L’intention première poursuivie par Abigail Disney, réalisatrice du film, ne fut pas de parler frontalement du port d’armes. Elle a d’abord cherché une personnalité affiliée à l’aile conservatrice de la droite américaine qui serait prête à réfléchir sur la position des évangélistes sur le port d’armes et l’avortement. Son intérêt pour la question est né après la promulgation de la loi intitulée Stand Your Ground, qui légitime l’auto-défense en autorisant l’utilisation de la force sur le seul jugement flou de celui qui en fait usage. Celle-ci lui paraissait alors en contradiction avec une éthique pro-vie défendue par ceux qui ont poussé la loi à être promulguée. Son appel a eu quelques réponses mais personne n’accepta une prise de parole publique au centre d’un documentaire. Jusqu’à ce que Rob Schenck l’appelle et suive la réalisatrice.

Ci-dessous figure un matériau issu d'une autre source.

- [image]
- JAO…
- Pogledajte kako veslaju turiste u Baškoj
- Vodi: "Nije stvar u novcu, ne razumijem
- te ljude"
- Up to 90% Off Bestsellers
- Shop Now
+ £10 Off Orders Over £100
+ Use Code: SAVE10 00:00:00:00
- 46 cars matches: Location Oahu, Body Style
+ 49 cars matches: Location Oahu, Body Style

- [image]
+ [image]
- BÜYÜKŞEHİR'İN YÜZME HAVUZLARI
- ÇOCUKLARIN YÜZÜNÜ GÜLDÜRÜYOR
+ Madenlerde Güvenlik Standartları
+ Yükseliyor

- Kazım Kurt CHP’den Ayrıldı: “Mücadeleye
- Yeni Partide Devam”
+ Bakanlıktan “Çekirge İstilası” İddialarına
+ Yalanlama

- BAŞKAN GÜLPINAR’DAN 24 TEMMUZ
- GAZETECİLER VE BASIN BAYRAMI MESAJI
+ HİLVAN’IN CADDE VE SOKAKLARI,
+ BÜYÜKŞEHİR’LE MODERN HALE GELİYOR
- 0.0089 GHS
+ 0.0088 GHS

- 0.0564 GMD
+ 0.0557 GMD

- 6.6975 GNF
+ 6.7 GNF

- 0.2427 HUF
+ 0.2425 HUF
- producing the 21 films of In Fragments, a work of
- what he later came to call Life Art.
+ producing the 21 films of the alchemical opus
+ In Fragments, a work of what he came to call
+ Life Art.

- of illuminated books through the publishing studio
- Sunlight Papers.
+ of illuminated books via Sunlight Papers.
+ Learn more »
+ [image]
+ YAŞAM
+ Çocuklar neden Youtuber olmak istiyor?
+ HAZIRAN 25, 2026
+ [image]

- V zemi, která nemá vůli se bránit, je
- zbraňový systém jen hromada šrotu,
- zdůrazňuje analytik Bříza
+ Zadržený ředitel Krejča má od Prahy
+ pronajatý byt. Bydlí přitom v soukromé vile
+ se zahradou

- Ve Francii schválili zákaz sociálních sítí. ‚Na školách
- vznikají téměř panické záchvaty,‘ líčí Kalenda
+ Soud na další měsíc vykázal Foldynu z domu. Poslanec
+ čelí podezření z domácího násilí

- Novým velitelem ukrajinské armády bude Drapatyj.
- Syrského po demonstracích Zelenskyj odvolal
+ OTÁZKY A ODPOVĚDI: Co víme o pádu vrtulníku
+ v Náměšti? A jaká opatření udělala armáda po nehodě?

La première rencontre d’Abigail Disney, réalisatrice, avec le révérend Rob Schenck ne fut pas sans appréhensions. L’homme a pris toute sa vie des positions concernant certaines questions sociales telles que la réalisatrice voyait comme "contraires" à ses opinions. Il a aussi participé à la fondation de l’Operation Rescue, une des organisations anti-avortement les plus actives de la côte ouest américaine. "Pour moi, il était l’ennemi, il était le diable", se rappelle-t-elle. Après une rencontre qu’elle a décrit comme "pleine de surprises", elle a fini par développer une forte amitié avec le révérend. "Si vous approchez les gens avec respect et un cœur grand ouvert, ils vont presque toujours vous répondre de la même manière".
Du tournage au montage, l’expérience vécue par sa réalisatrice s’apparenta à une épreuve de force. Parfois férocement opposée aux positions du révérend et de ses alliés politiques, elle a dû se contenir au maximum pour ne pas "hurler sa désapprobation", se remémore-t-elle, en poursuivant : "C’est très difficile de ne pas couper quelqu’un avec qui vous êtes en profond désaccord quand vous avez tout le pouvoir de le faire dans la salle de montage".
Le révérend Rob Schenck fut d’abord soucieux du risque qu’il prenait à être au cœur d’un documentaire tout entier. Il fut rassuré de pouvoir s’exprimer librement avec un langage religieux qu’il juge constitutif de son identité, espace laissé consciemment par la réalisatrice. A l’opposé, celle-ci devint l’une des premières à être invité au sein d'une réunion entre évangélistes, évènement rendu encore plus rare par la seule présence d’une caméra à même de filmer les conversations.